Library Ireland Week 2019: Libraries Inspire composers and conductors

As part of Library Ireland 2019, CMC shines a light on the scores which have inspired the performers, conductors, composers and researchers who visit CMC's library. In this feature conductor Blanaid Murphy and composer Anselm McDonnell discuss the role which CMC's library plays in inspiring their work and in deepening their knowledge of composers and contemporary music from the island of Ireland.

Anselm McDonnell, composer

The Contemporary Music Centre library is a vital resource for those interested in the work done by contemporary composers across Ireland. For emerging composers such as myself who are still crafting their musical voice, it is a hub of information and inspiration; an easy way to access scores and recordings from our peers and contemporaries. 
 
A score that has inspired my own work is Gráinne Mulvey’s The Seafarer, a piece for soprano and electronics. Over the past year I have been integrating electronics into my music, and one of these pieces was for double bass and electronics.
Mulvey’s score, handwritten by the composer, was helpful in deciding the layout and notation for an electronic line. From a notational point of view, it was informative to see which moments in the electronic part the composer decided were useful to indicate to the performer as cues. Her compositional choices – at times blending the solo voice with the electronic part to obscure the source of the sound, at other points juxtaposing the two and fracturing the relationship – inspired me to explore how the addition of electronics can create, to use Pauline Oliveros’ term, an expanded instrument. 
 
Inspired by the way Mulvey used vocal samples to obscure the presence of electronics at certain moments in The Seafarer, I used samples of the double bass to isolate subtle nuances in the instrument’s sound, highlighting and enhancing them through the electronics. The gradual manipulation of the audio then brings the electronics more sharply into focus, until the instrument asserts itself again.
 
When writing for an instrument or ensemble I am unfamiliar with, I find it inspiring to first study what other composers have created using this medium. In the collection of the CMC library, I can study the contribution Irish voices have made to different repertoires and learn from them as I add my own.

 

Blanaid Murphy, conductor

The Library at CMC is invaluable.
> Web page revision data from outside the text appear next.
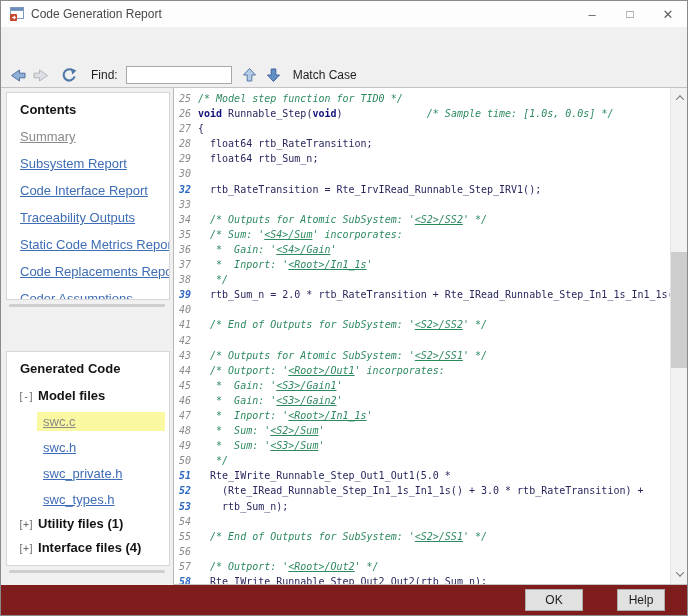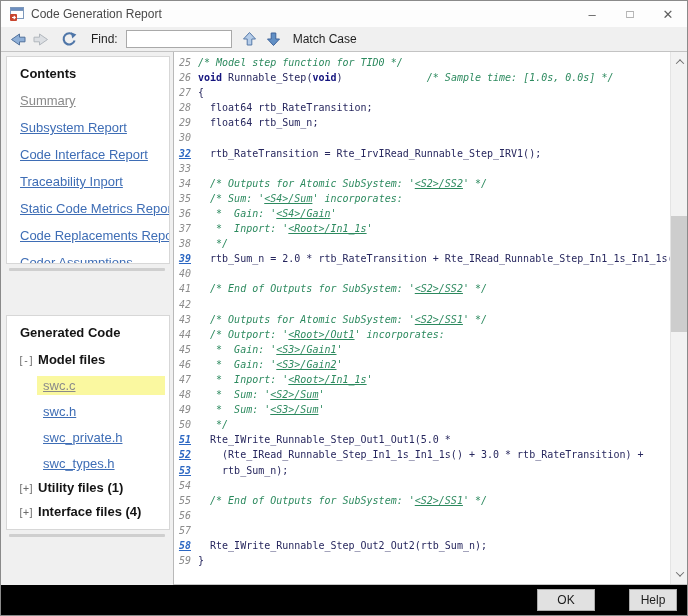--- a/index.html
+++ b/index.html
@@ -10,21 +10,21 @@
   }
   
   .titlebar { height: 26px; background: #fdfdfd; display: flex; align-items: center; flex: none; }
   .titlebar .app-icon { width: 16px; height: 16px; margin: 0 6px 0 8px; flex: none; }
   .titlebar .title { font-size: 12px; color: #4a4a4a; flex: 1; }
   .win-btn { width: 38px; height: 26px; display: flex; align-items: center; justify-content: center;
              color: #5f5f5f; font-size: 13px; cursor: default; }
   .win-btn.max { font-size: 12px; color: #6e6e6e; }
   
   .toolbar { height: 25px; background: #f0f0f0; border-bottom: 1px solid #c3c3c3;
-             display: flex; align-items: center; flex: none; }
+             display: flex; align-items: center; flex: none; margin-top: 36px; }
   .tb-icon { display: flex; align-items: center; justify-content: center; height: 20px; }
   .tb-back { margin-left: 7px; width: 20px; }
   .tb-fwd { margin-left: 3px; width: 20px; }
   .tb-refresh { margin-left: 7px; width: 20px; }
   .find-label { font-size: 12px; color: #1f1f1f; margin-left: 13px; }
   .find-input { width: 106px; height: 18px; margin-left: 8px; border: 1px solid #a9a9a9;
                 background: #fff; font-size: 12px; padding: 0 3px; font-family: "Liberation Sans", sans-serif; }
   .tb-up { margin-left: 9px; width: 18px; }
   .tb-down { margin-left: 6px; width: 18px; }
   .match-case { font-size: 12px; color: #1f1f1f; margin-left: 10px; }
@@ -45,40 +45,40 @@
   .tree-label { font-size: 13px; font-weight: bold; color: #141414; white-space: nowrap; }
   .tree-file { display: block; font-size: 13px; color: #3e6db5; text-decoration: underline;
                margin: 0 0 7px 21px; padding: 2px 6px; width: 128px; cursor: pointer; white-space: nowrap; }
   .tree-file.selected { color: #8a8a8a; background: #faf8a0; }
   
   .codepane { flex: 1; background: #fff; border-left: 1px solid #b9b9b9; border-bottom: 1px solid #c6c6c6;
               position: relative; overflow: hidden; font-family: "DejaVu Sans Mono", monospace; }
   .code-scroll { padding: 3px 0 0 0; }
   .code-line { display: flex; height: 15.1px; font-size: 10px; line-height: 15.1px; white-space: pre; }
   .gutter { width: 24px; flex: none; text-align: right; padding-right: 7px; font-style: italic; color: #8c8c8c; }
-  .gutter.gutter-link { color: #2a66c2; font-weight: bold; text-decoration: underline; cursor: pointer; }
+  .gutter.gutter-link { color: #2a66c2; font-weight: bold; cursor: pointer; }
   .code-text { white-space: pre; }
   .t-p { color: #27275e; }
   .t-k { color: #14147e; font-weight: bold; }
   .t-c { color: #2d8a5f; font-style: italic; }
   .t-a { color: #2d8a5f; font-style: italic; text-decoration: underline; cursor: pointer; }
   
   .vscroll { position: absolute; top: 0; right: 0; bottom: 0; width: 17px; background: #f2f2f2;
              border-left: 1px solid #e4e4e4; }
   .scroll-arrow { position: absolute; left: 0; width: 17px; height: 16px; display: flex;
                   align-items: center; justify-content: center; cursor: pointer; }
   .scroll-arrow.up { top: 2px; }
   .scroll-arrow.down { bottom: 2px; }
   .chev { width: 6px; height: 6px; border-left: 1.6px solid #6e6e6e; border-top: 1.6px solid #6e6e6e; }
   .chev.u { transform: rotate(45deg) translate(1px,1px); }
   .chev.d { transform: rotate(225deg) translate(1px,1px); }
   .scroll-thumb { position: absolute; left: 0; width: 17px; top: 164px; height: 116px; background: #cdcdcd; cursor: pointer; }
   
-  .footer { height: 30px; flex: none; background: #000000; display: flex; align-items: center;
-            justify-content: flex-end; padding-right: 10px; }
+  .footer { height: 30px; flex: none; background: #7f1d1d; display: flex; align-items: center;
+            justify-content: flex-end; padding-right: 22px; }
   .btn { height: 22px; background: #e1e1e1; border: 1px solid #adadad; font-size: 12px;
          color: #1c1c1c; font-family: "Liberation Sans", sans-serif; cursor: pointer; }
   .btn.ok { width: 58px; margin-right: 34px; }
   .btn.help { width: 48px; }
 </style>
 </head>
 <body>
 
 <div class="window">
 
@@ -129,21 +129,21 @@
 
   <div class="main">
 
     <div class="sidebar">
       <div class="panel contents-panel">
         <div class="side-heading">Contents</div>
         <div>
             <a class="side-link current">Summary</a>
             <a class="side-link">Subsystem Report</a>
             <a class="side-link">Code Interface Report</a>
-            <a class="side-link">Traceability Inport</a>
+            <a class="side-link">Traceability Outputs</a>
             <a class="side-link">Static Code Metrics Report</a>
             <a class="side-link">Code Replacements Report</a>
             <a class="side-link">Coder Assumptions</a>
           </div>
       </div>
       <div class="splitter"></div>
       <div class="panel generated-panel">
         <div class="side-heading">Generated Code</div>
         <div>
             <div class="tree-group">
@@ -196,21 +196,21 @@
           <div class="code-line"><span class="gutter">47</span><span class="code-text"><span class="t-c">   *  Inport: '</span><span class="t-a">&lt;Root&gt;/In1_1s</span><span class="t-c">'</span></span></div>
           <div class="code-line"><span class="gutter">48</span><span class="code-text"><span class="t-c">   *  Sum: '</span><span class="t-a">&lt;S2&gt;/Sum</span><span class="t-c">'</span></span></div>
           <div class="code-line"><span class="gutter">49</span><span class="code-text"><span class="t-c">   *  Sum: '</span><span class="t-a">&lt;S3&gt;/Sum</span><span class="t-c">'</span></span></div>
           <div class="code-line"><span class="gutter">50</span><span class="code-text"><span class="t-c">   */</span></span></div>
           <div class="code-line"><span class="gutter gutter-link">51</span><span class="code-text"><span class="t-p">  Rte_IWrite_Runnable_Step_Out1_Out1(5.0 *</span></span></div>
           <div class="code-line"><span class="gutter gutter-link">52</span><span class="code-text"><span class="t-p">    (Rte_IRead_Runnable_Step_In1_1s_In1_1s() + 3.0 * rtb_RateTransition) +</span></span></div>
           <div class="code-line"><span class="gutter gutter-link">53</span><span class="code-text"><span class="t-p">    rtb_Sum_n);</span></span></div>
           <div class="code-line"><span class="gutter">54</span><span class="code-text"></span></div>
           <div class="code-line"><span class="gutter">55</span><span class="code-text"><span class="t-c">  /* End of Outputs for SubSystem: '</span><span class="t-a">&lt;S2&gt;/SS1</span><span class="t-c">' */</span></span></div>
           <div class="code-line"><span class="gutter">56</span><span class="code-text"></span></div>
-          <div class="code-line"><span class="gutter">57</span></div>
+          <div class="code-line"><span class="gutter">57</span><span class="code-text"><span class="t-c">  /* Outport: '</span><span class="t-a">&lt;Root&gt;/Out2</span><span class="t-c">' */</span></span></div>
           <div class="code-line"><span class="gutter gutter-link">58</span><span class="code-text"><span class="t-p">  Rte_IWrite_Runnable_Step_Out2_Out2(rtb_Sum_n);</span></span></div>
           <div class="code-line"><span class="gutter">59</span><span class="code-text"><span class="t-p">}</span></span></div>
         </div>
       <div class="vscroll">
         <div class="scroll-arrow up">
             <div class="chev u"></div>
           </div>
         <div class="scroll-thumb"></div>
         <div class="scroll-arrow down">
             <div class="chev d"></div>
As a choral director of many groups with varying parts and varying interests, it can be time-consuming and tricky to source the best and most appropriate choral repertoire written by Irish composers. The CMC library gives you a chance to peruse these scores and, in most cases, there is an audio file to listen to while you look at the scores. The librarian and other CMC staff are most helpful at pointing one in the right direction, offering similar scores by different composers or by presenting an angle that might not have been thought of before. The library itself is orderly and well-catalogued; it gives a feeling of space and as if time has no end! For me, I was amazed when I saw the breadth of music which Rhona Clarke had produced. I had no idea of the breadth of her music before I saw her music in the CMC Library.
The website links and information on the CMC website are also extremely useful. I have found that I have often come into the library with a list that I have already drawn down from the website information and snippets of scores. I have even, on occasion, sent in my scoring and theme requests so that when I have arrived, a number of scores are ready for me to look at! What amazing support for Irish composers and performers alike!